BEGIN DATA EXTRACT
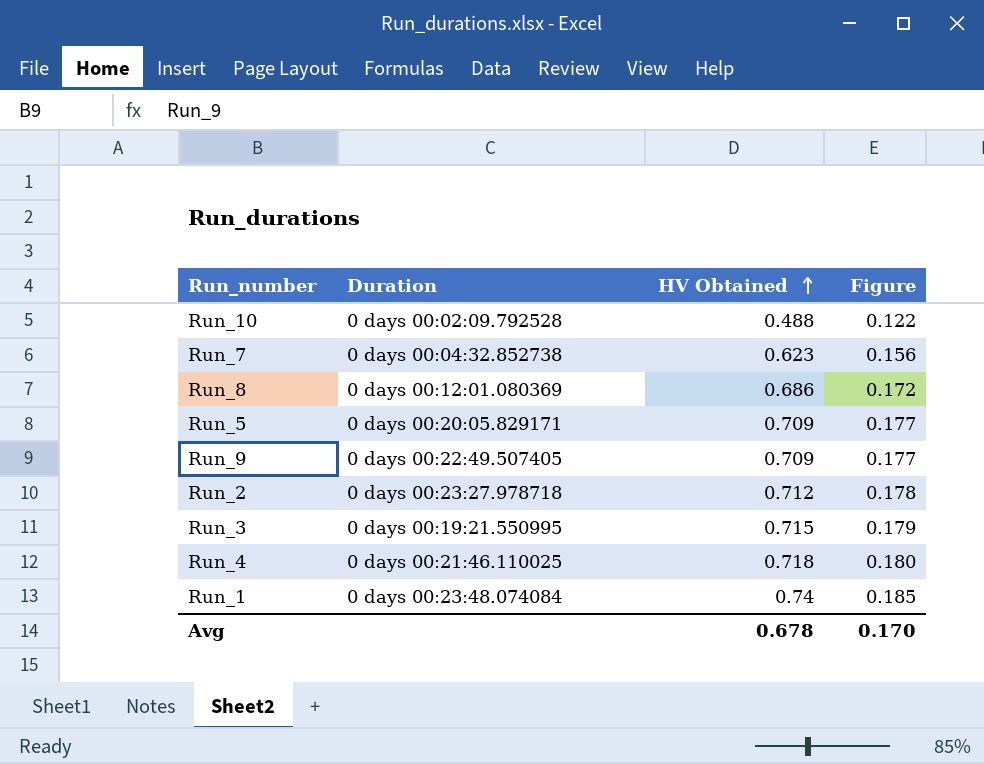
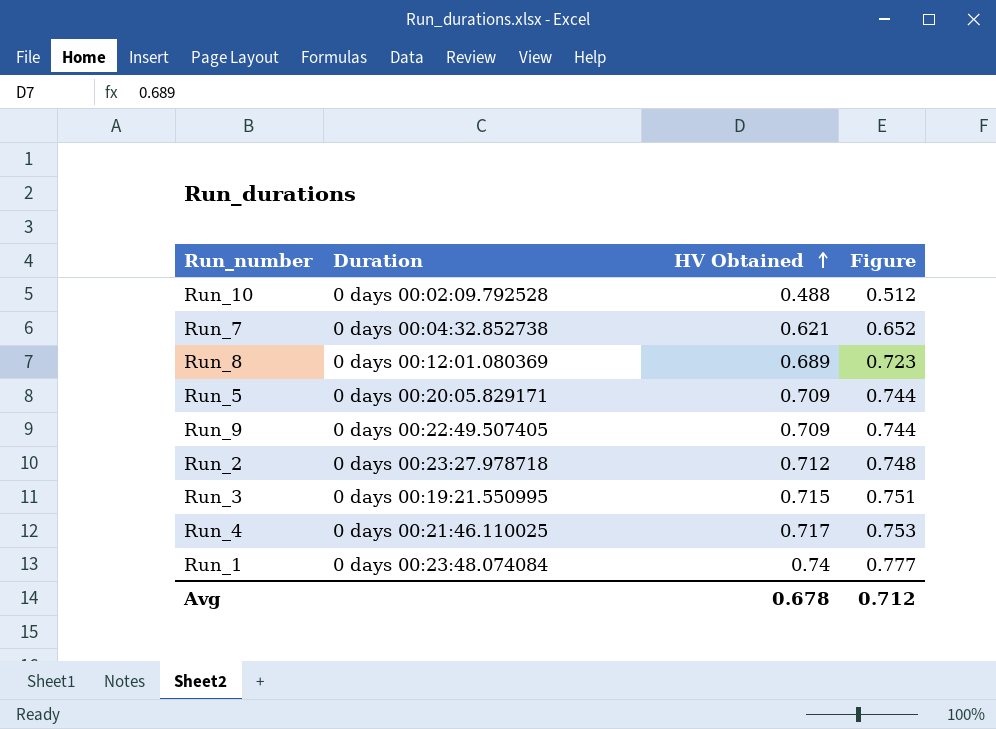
column Figure | formula: [HV Obtained] * 0.25 -> [HV Obtained] * 1.05
Run_7 | HV Obtained: 0.623 -> 0.621
Run_8 | HV Obtained: 0.686 -> 0.689
Run_4 | HV Obtained: 0.718 -> 0.717
Avg | Figure: 0.170 -> 0.712

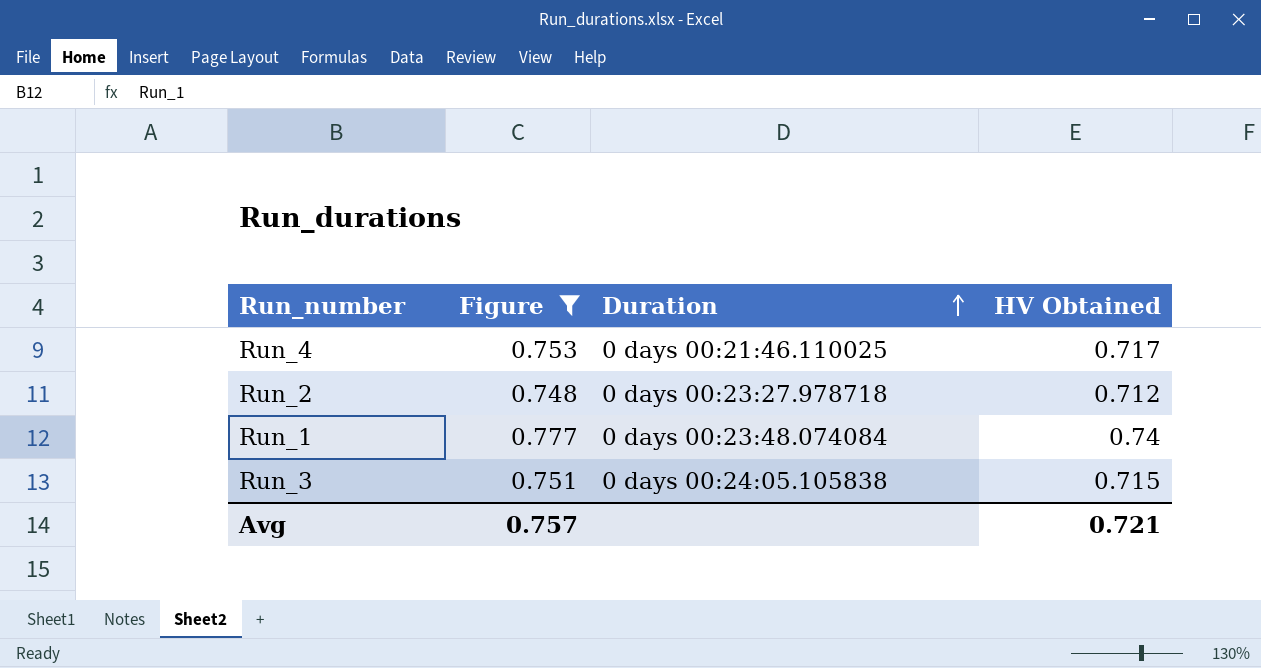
filter: none -> Figure >= 0.748
row order: HV Obtained ascending -> Duration ascending
column Figure | position: 4 -> 2
Run_3 | Duration: 0 days 00:19:21.550995 -> 0 days 00:24:05.105838
Avg | Figure: 0.712 -> 0.757
Avg | HV Obtained: 0.678 -> 0.721

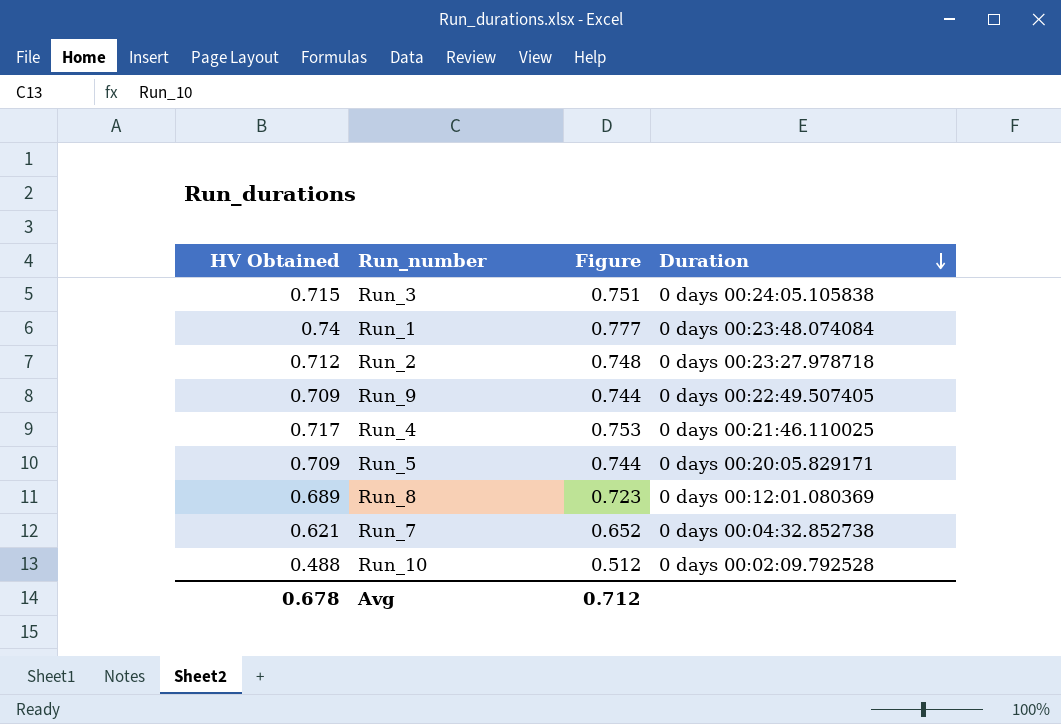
filter: Figure >= 0.748 -> none
row order: Duration ascending -> Duration descending
column HV Obtained | position: 4 -> 1
Avg | HV Obtained: 0.721 -> 0.678
Avg | Figure: 0.757 -> 0.712

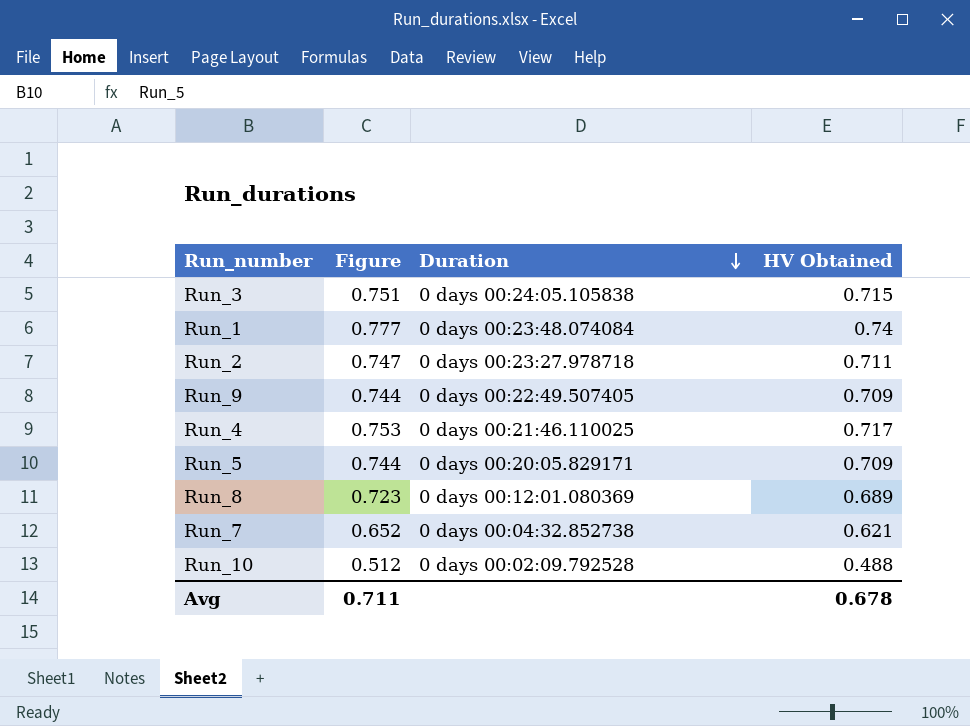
column HV Obtained | position: 1 -> 4
Run_2 | Figure: 0.748 -> 0.747
Run_2 | HV Obtained: 0.712 -> 0.711
Avg | Figure: 0.712 -> 0.711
END DATA EXTRACT
Retype all the data exactly. Omit pictures.

SOLUTION TO THIS TASK »
column Figure | formula: [HV Obtained] * 0.25 -> [HV Obtained] * 1.05
Run_7 | HV Obtained: 0.623 -> 0.621
Run_8 | HV Obtained: 0.686 -> 0.689
Run_4 | HV Obtained: 0.718 -> 0.717
Avg | Figure: 0.170 -> 0.712

filter: none -> Figure >= 0.748
row order: HV Obtained ascending -> Duration ascending
column Figure | position: 4 -> 2
Run_3 | Duration: 0 days 00:19:21.550995 -> 0 days 00:24:05.105838
Avg | Figure: 0.712 -> 0.757
Avg | HV Obtained: 0.678 -> 0.721

filter: Figure >= 0.748 -> none
row order: Duration ascending -> Duration descending
column HV Obtained | position: 4 -> 1
Avg | HV Obtained: 0.721 -> 0.678
Avg | Figure: 0.757 -> 0.712

column HV Obtained | position: 1 -> 4
Run_2 | Figure: 0.748 -> 0.747
Run_2 | HV Obtained: 0.712 -> 0.711
Avg | Figure: 0.712 -> 0.711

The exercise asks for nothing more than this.